Transcribe every line of the material below without change, apart from dropping the pictures.

++++ Provided records

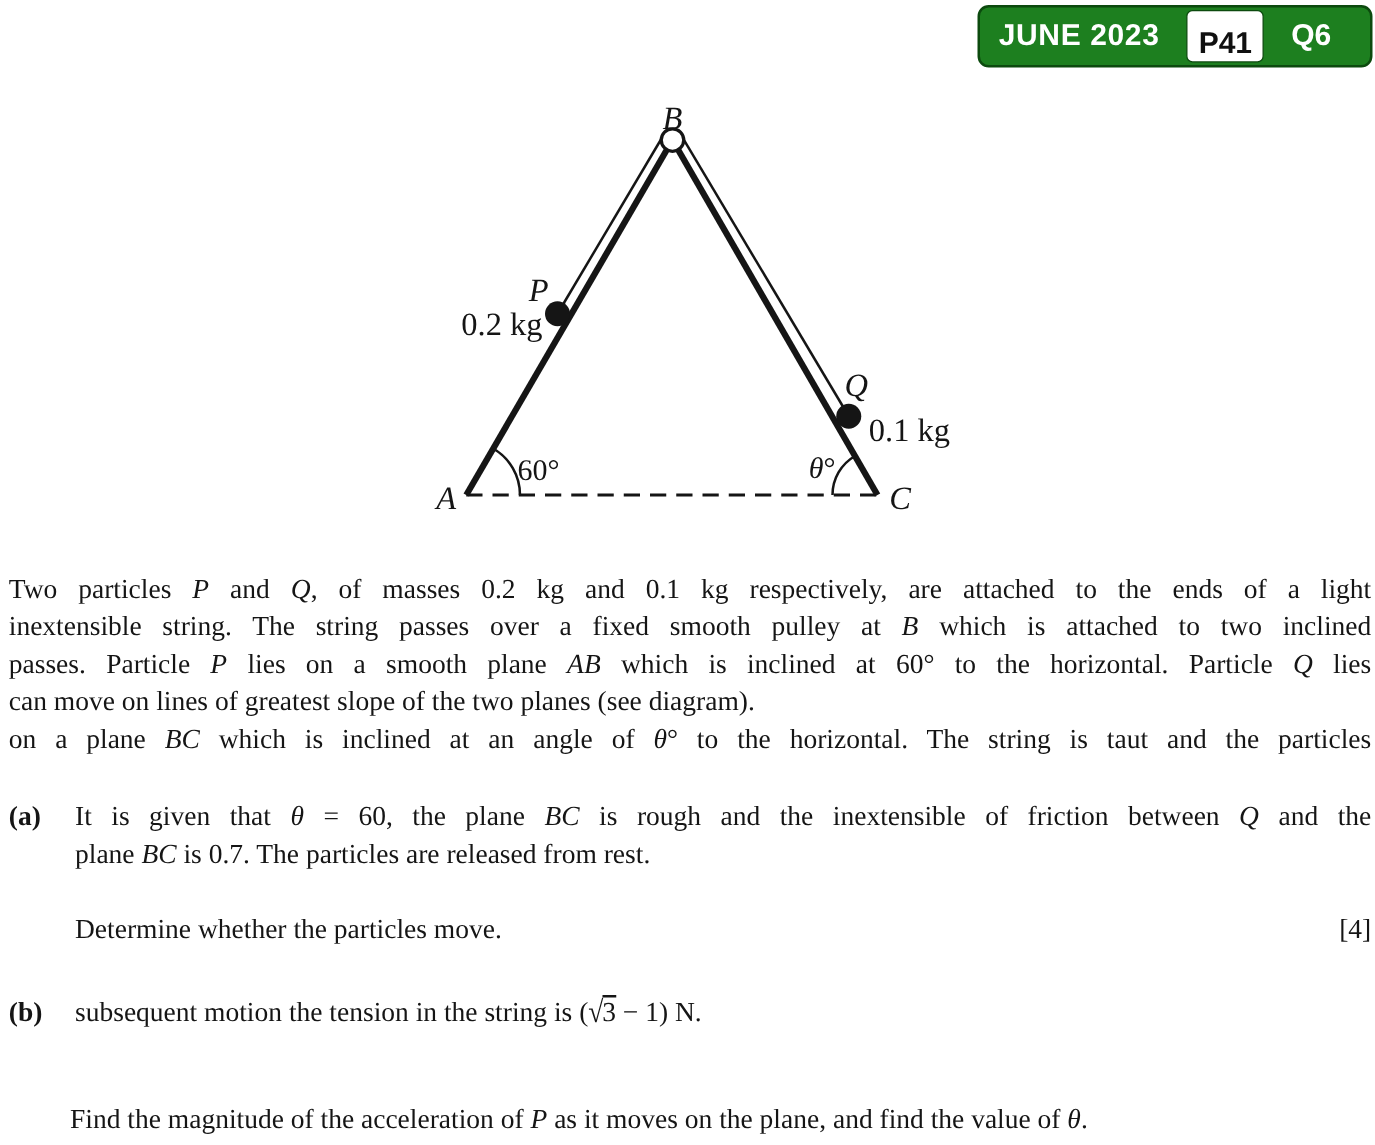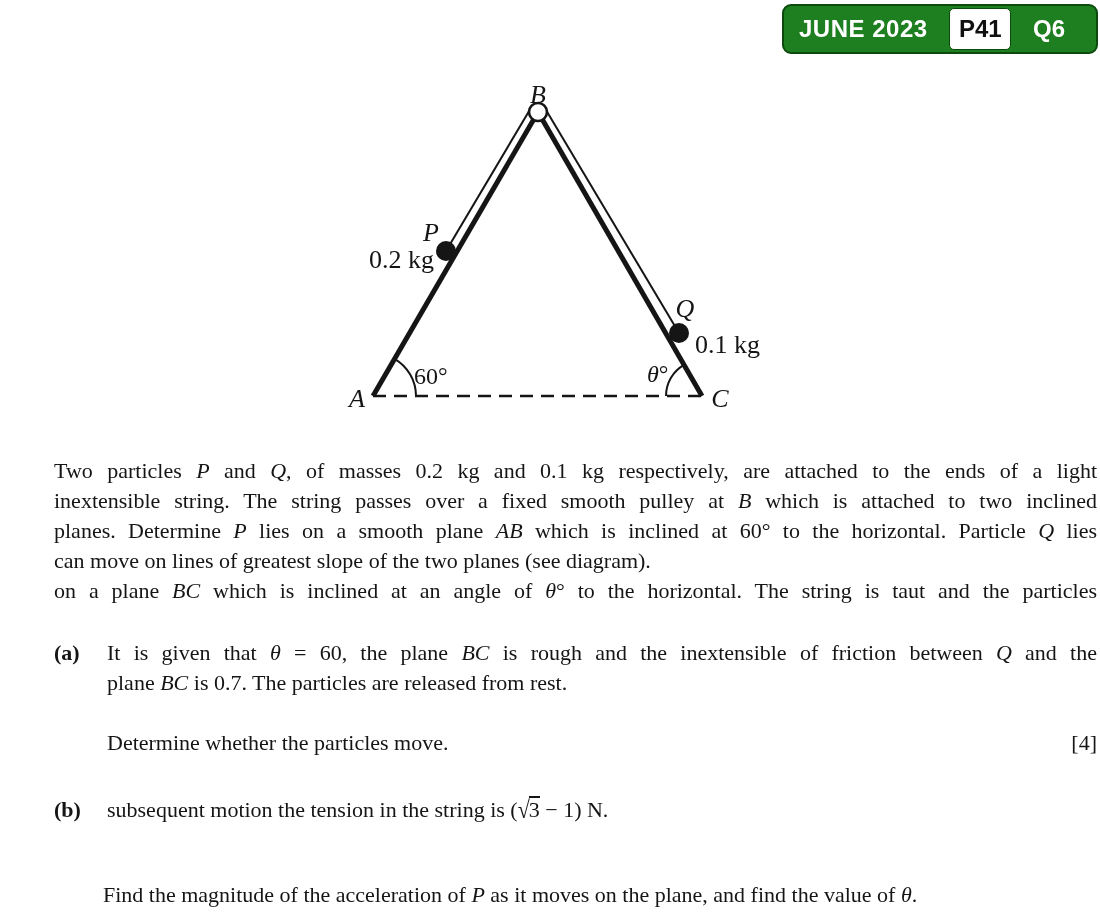--- a/index.html
+++ b/index.html
@@ -50,7 +50,7 @@
 
   <div class="badge" id="badge" style="background: rgb(29, 127, 31); border: 2px solid rgb(12, 74, 14);">
     <span class="session">JUNE 2023</span>
-    <span class="paperbox" id="paperbox" style="border: 1.5px solid rgb(12, 74, 14);">
+    <span class="paperbox" id="paperbox" style="border: 1.5px solid rgb(12, 74, 14); align-items: flex-end;">
       <span>P41</span>
     </span>
     <span class="qnum">Q6</span>

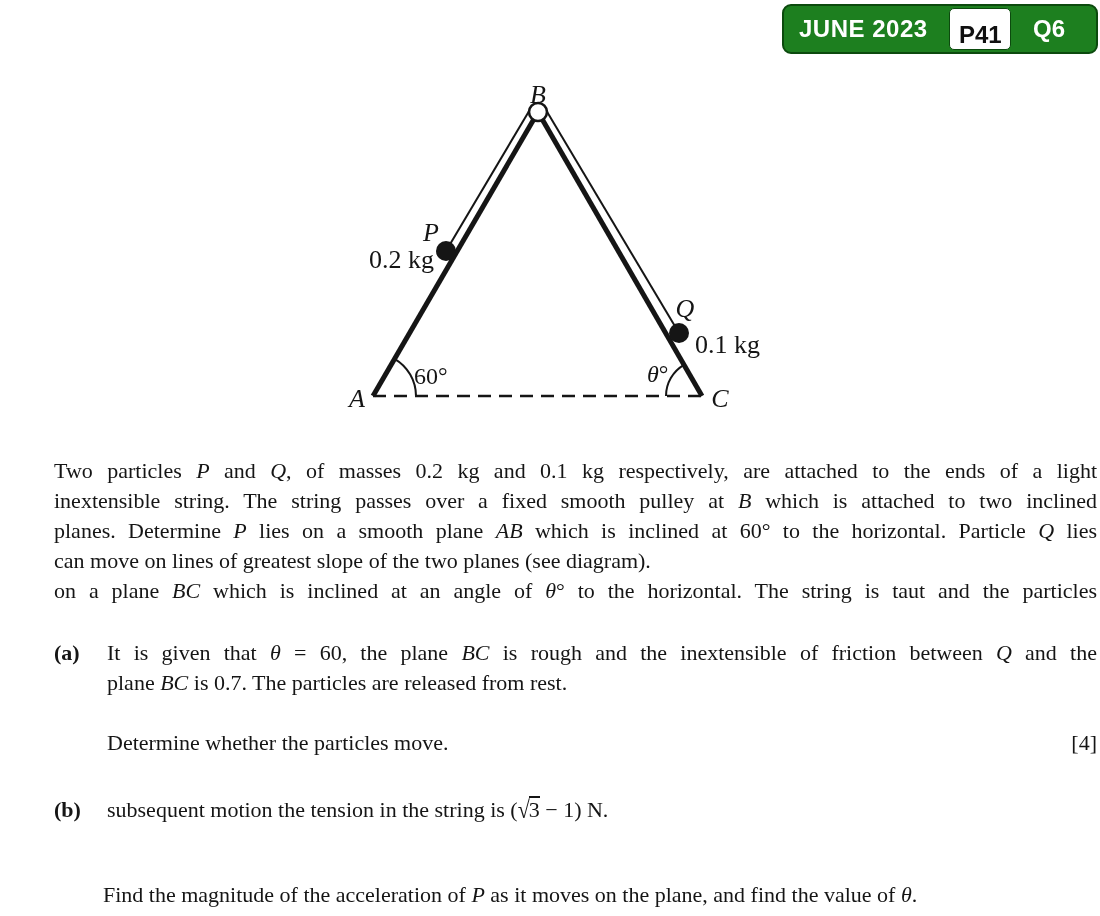--- a/index.html
+++ b/index.html
@@ -31,7 +31,7 @@
   .diagram .it { font-style:italic; }
 
   
-  .textblock { position:absolute; left:7px; right:3px; font-size:22px; line-height:30px;margin-left:47px; }
+  .textblock { position:absolute; left:7px; right:3px; font-size:22px; line-height:30px; }
   .line { min-height:30px; }
   .line.just { text-align:justify; text-align-last:justify; }
   .it { font-style:italic; }

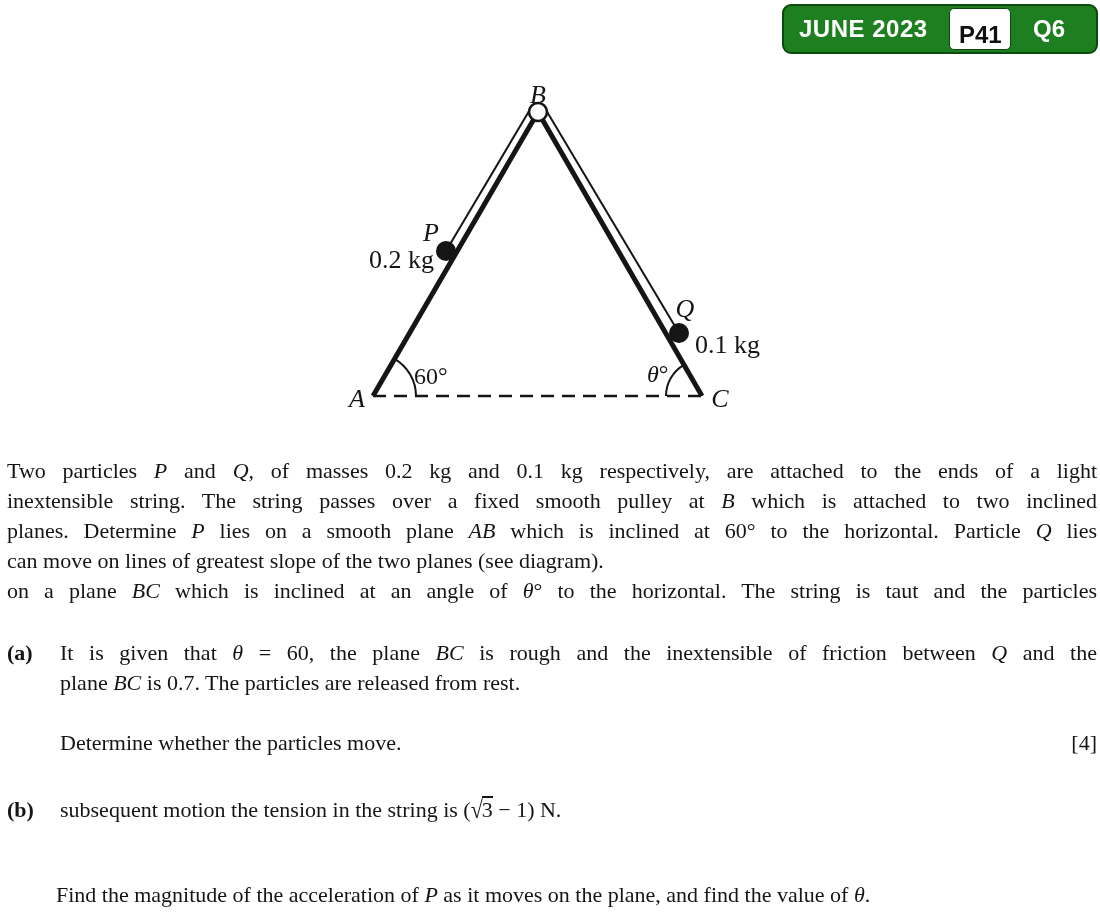--- a/index.html
+++ b/index.html
@@ -91,7 +91,7 @@
   <div class="textblock" style="top:456px;">
       <div class="line just"><span>Two particles </span><span class="it">P</span><span> and </span><span class="it">Q</span><span>, of masses 0.2 kg and 0.1 kg respectively, are attached to the ends of a light</span></div>
       <div class="line just"><span>inextensible string. The string passes over a fixed smooth pulley at </span><span class="it">B</span><span> which is attached to two inclined</span></div>
-      <div class="line just"><span>planes. Determine </span><span class="it">P</span><span> lies on a smooth plane </span><span class="it">AB</span><span> which is inclined at 60° to the horizontal. Particle </span><span class="it">Q</span><span> lies</span></div>
+      <div class="line just"><span>passes. Particle </span><span class="it">P</span><span> lies on a smooth plane </span><span class="it">AB</span><span> which is inclined at 60° to the horizontal. Particle </span><span class="it">Q</span><span> lies</span></div>
       <div class="line"><span>can move on lines of greatest slope of the two planes (see diagram).</span></div>
       <div class="line just"><span>on a plane </span><span class="it">BC</span><span> which is inclined at an angle of </span><span class="it">θ</span><span>° to the horizontal. The string is taut and the particles</span></div>
     </div>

++++++++

• **Result of this task**:
--- a/index.html
+++ b/index.html
@@ -50,7 +50,7 @@
 
   <div class="badge" id="badge" style="background: rgb(29, 127, 31); border: 2px solid rgb(12, 74, 14);">
     <span class="session">JUNE 2023</span>
-    <span class="paperbox" id="paperbox" style="border: 1.5px solid rgb(12, 74, 14);">
+    <span class="paperbox" id="paperbox" style="border: 1.5px solid rgb(12, 74, 14); align-items: flex-end;">
       <span>P41</span>
     </span>
     <span class="qnum">Q6</span>

--- a/index.html
+++ b/index.html
@@ -31,7 +31,7 @@
   .diagram .it { font-style:italic; }
 
   
-  .textblock { position:absolute; left:7px; right:3px; font-size:22px; line-height:30px;margin-left:47px; }
+  .textblock { position:absolute; left:7px; right:3px; font-size:22px; line-height:30px; }
   .line { min-height:30px; }
   .line.just { text-align:justify; text-align-last:justify; }
   .it { font-style:italic; }

--- a/index.html
+++ b/index.html
@@ -91,7 +91,7 @@
   <div class="textblock" style="top:456px;">
       <div class="line just"><span>Two particles </span><span class="it">P</span><span> and </span><span class="it">Q</span><span>, of masses 0.2 kg and 0.1 kg respectively, are attached to the ends of a light</span></div>
       <div class="line just"><span>inextensible string. The string passes over a fixed smooth pulley at </span><span class="it">B</span><span> which is attached to two inclined</span></div>
-      <div class="line just"><span>planes. Determine </span><span class="it">P</span><span> lies on a smooth plane </span><span class="it">AB</span><span> which is inclined at 60° to the horizontal. Particle </span><span class="it">Q</span><span> lies</span></div>
+      <div class="line just"><span>passes. Particle </span><span class="it">P</span><span> lies on a smooth plane </span><span class="it">AB</span><span> which is inclined at 60° to the horizontal. Particle </span><span class="it">Q</span><span> lies</span></div>
       <div class="line"><span>can move on lines of greatest slope of the two planes (see diagram).</span></div>
       <div class="line just"><span>on a plane </span><span class="it">BC</span><span> which is inclined at an angle of </span><span class="it">θ</span><span>° to the horizontal. The string is taut and the particles</span></div>
     </div>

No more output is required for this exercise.